GIVEN DATA:
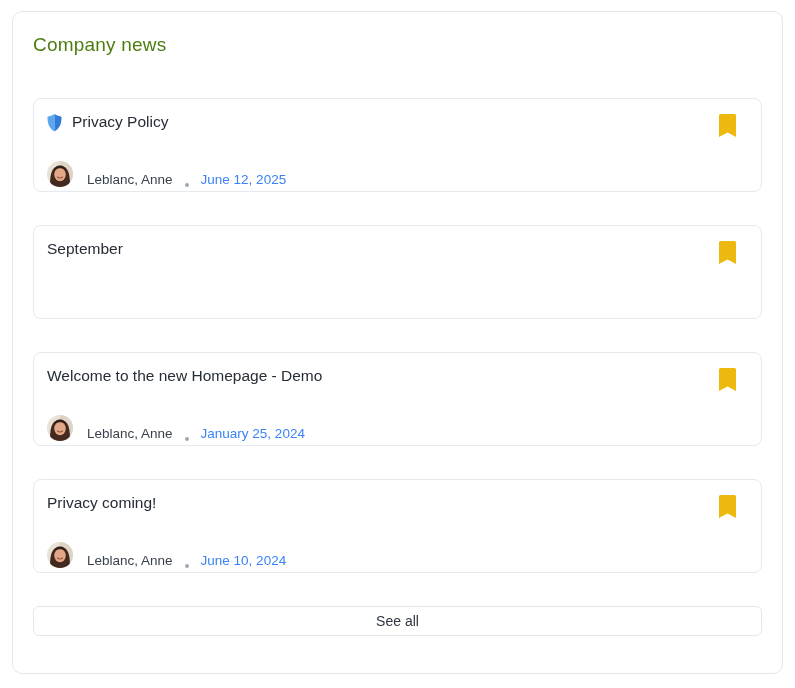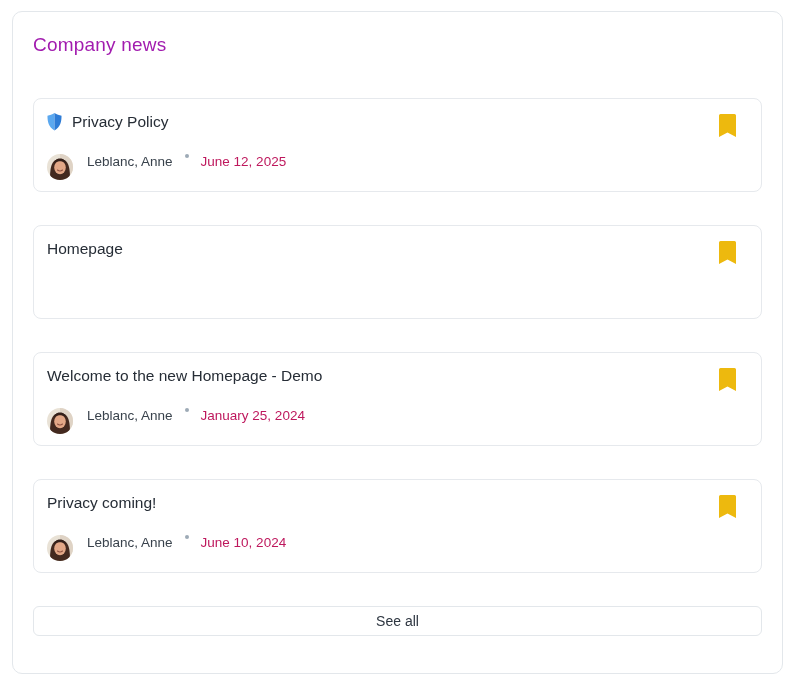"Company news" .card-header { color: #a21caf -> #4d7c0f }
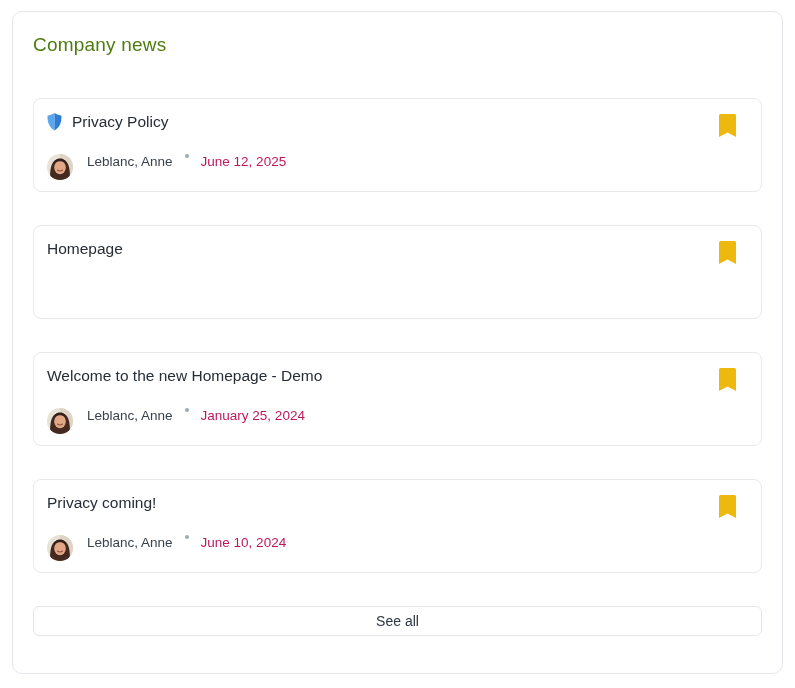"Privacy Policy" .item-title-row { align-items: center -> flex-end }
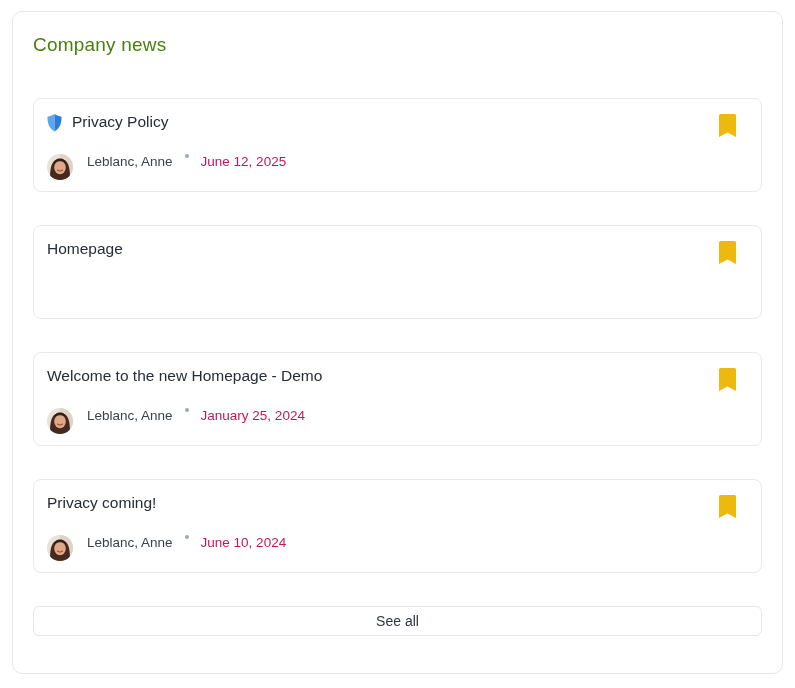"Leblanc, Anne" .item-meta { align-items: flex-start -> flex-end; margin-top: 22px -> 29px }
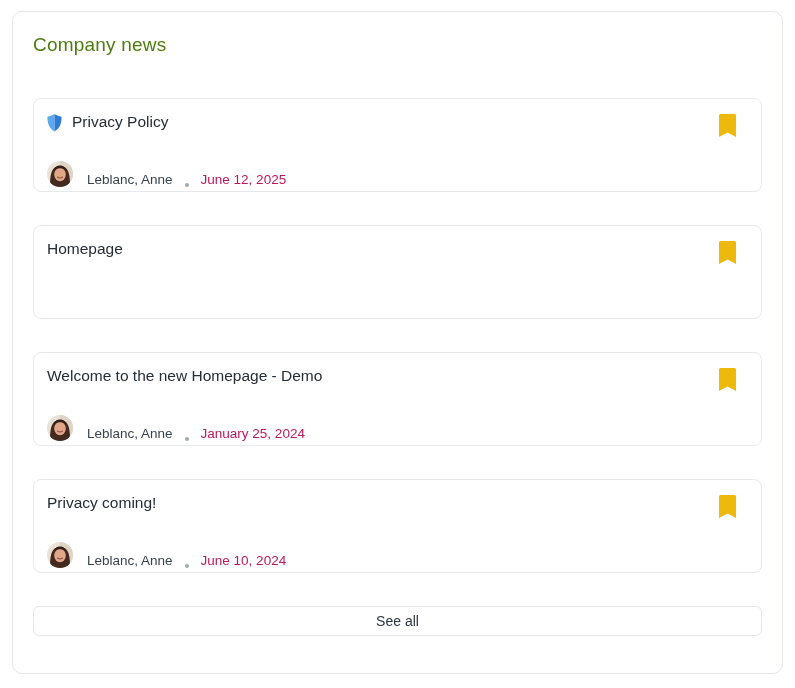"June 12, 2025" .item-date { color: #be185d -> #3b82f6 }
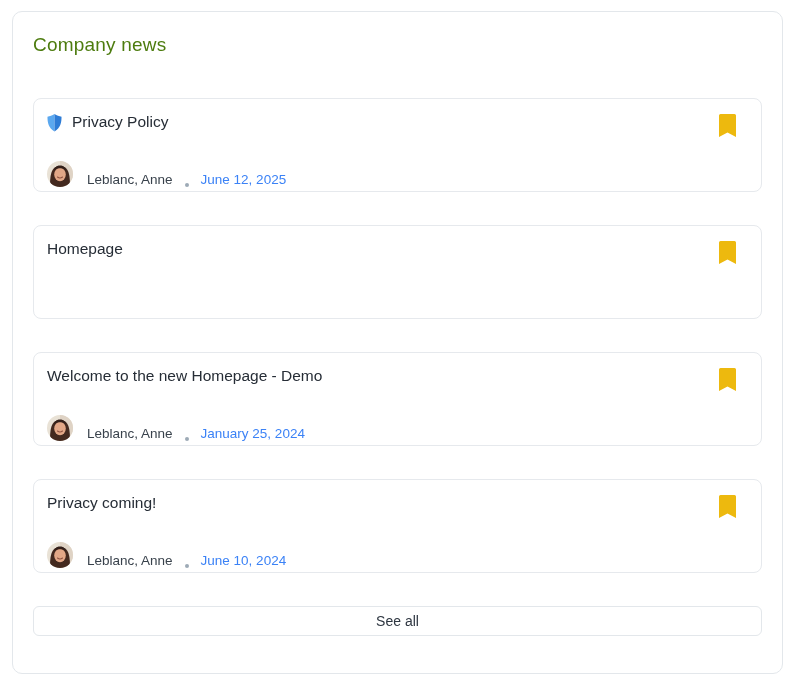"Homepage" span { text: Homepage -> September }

PROBLEM STATEMENT: This task calls for restating, word for word, each line from the line holding "color: #be185d ->" through the end of the material, pictures left out.

RESPONSE FOR THIS EXERCISE:
"June 12, 2025" .item-date { color: #be185d -> #3b82f6 }
"Homepage" span { text: Homepage -> September }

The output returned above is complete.